··· Exercise input ···
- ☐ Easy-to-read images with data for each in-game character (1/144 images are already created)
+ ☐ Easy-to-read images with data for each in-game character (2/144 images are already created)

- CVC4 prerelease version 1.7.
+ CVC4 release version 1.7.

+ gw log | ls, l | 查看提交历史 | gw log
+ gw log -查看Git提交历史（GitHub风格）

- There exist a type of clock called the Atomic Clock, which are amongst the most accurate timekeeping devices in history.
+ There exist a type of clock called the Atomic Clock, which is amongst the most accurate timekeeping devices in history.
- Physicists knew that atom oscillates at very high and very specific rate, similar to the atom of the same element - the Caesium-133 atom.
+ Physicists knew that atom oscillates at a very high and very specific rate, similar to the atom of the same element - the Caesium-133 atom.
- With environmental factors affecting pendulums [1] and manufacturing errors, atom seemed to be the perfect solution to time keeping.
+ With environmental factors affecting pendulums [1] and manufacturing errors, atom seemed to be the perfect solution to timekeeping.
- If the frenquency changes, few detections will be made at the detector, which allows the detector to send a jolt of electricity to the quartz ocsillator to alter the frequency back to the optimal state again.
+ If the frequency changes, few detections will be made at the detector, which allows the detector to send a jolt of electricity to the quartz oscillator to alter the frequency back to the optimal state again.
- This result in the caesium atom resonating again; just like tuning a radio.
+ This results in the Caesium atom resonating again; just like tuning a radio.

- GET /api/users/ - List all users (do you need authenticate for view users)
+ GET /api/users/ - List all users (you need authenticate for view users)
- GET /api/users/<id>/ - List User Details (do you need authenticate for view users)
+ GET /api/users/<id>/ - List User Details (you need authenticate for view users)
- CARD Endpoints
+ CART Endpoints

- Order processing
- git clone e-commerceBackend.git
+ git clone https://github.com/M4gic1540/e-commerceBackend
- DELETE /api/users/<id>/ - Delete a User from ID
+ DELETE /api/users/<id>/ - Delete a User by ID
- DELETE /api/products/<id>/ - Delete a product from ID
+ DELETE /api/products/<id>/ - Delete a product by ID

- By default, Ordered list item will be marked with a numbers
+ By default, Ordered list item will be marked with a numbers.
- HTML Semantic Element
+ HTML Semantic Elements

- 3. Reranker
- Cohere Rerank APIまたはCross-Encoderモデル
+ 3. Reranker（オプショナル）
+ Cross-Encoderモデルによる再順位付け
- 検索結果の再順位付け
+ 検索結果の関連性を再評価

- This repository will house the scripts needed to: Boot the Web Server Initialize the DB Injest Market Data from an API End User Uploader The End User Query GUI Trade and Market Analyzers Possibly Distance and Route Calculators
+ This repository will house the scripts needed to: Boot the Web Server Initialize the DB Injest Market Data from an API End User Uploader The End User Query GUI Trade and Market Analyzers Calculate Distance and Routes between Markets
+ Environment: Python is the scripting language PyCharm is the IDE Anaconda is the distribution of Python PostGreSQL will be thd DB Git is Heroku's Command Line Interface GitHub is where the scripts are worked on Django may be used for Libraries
···
Exercise details >> Copy out, from the records above, every line that holds the string "Boot".

Answer area >>
- This repository will house the scripts needed to: Boot the Web Server Initialize the DB Injest Market Data from an API End User Uploader The End User Query GUI Trade and Market Analyzers Possibly Distance and Route Calculators
+ This repository will house the scripts needed to: Boot the Web Server Initialize the DB Injest Market Data from an API End User Uploader The End User Query GUI Trade and Market Analyzers Calculate Distance and Routes between Markets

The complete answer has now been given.